What this task involves: Scan the entries below and tally the lines that include "colspan". Return nothing but the tally.

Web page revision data

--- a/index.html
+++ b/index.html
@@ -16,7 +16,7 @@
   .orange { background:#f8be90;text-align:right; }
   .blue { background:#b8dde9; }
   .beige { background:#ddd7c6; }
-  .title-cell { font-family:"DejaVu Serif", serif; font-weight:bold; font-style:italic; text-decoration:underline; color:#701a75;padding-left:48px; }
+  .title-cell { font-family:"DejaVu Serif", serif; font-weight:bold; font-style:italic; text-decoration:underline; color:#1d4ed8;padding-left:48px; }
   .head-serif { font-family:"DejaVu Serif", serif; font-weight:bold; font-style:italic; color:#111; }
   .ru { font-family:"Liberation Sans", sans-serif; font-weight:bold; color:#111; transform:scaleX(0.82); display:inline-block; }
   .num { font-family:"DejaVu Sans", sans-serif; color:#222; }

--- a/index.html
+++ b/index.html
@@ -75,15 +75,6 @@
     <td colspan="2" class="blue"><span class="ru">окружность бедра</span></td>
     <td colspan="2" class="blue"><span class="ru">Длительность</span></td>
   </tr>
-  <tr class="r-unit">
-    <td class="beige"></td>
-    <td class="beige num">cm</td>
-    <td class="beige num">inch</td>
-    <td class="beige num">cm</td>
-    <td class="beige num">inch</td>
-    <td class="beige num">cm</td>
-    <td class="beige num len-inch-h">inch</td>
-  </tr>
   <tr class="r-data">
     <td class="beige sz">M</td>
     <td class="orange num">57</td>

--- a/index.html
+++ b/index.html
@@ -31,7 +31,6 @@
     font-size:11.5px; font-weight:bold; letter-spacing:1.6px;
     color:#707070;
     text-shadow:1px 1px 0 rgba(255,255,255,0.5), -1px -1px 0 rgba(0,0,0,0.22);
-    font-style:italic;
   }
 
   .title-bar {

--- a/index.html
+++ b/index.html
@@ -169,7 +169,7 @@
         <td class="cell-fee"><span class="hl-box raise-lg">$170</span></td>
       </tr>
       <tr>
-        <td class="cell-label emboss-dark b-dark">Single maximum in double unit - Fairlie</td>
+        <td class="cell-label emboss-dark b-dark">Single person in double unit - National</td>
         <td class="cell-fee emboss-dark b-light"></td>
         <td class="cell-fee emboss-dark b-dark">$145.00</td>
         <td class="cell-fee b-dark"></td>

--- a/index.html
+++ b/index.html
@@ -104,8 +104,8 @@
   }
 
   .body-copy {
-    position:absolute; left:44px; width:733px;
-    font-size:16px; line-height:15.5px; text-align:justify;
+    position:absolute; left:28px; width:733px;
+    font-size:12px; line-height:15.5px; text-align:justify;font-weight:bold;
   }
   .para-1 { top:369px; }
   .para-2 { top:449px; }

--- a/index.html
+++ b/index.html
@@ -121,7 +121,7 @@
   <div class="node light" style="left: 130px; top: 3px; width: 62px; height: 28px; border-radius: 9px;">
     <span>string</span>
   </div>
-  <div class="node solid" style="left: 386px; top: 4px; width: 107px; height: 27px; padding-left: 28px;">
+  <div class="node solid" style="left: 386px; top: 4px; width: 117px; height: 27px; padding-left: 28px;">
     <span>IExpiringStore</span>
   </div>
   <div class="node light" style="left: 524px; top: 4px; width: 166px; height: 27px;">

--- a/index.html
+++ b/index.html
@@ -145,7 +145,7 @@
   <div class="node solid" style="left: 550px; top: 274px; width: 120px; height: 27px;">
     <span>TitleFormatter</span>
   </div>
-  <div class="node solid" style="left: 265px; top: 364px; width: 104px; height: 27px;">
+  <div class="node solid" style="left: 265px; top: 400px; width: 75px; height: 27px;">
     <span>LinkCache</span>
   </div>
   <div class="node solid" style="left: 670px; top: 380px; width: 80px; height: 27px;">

Answer to the exercise: 2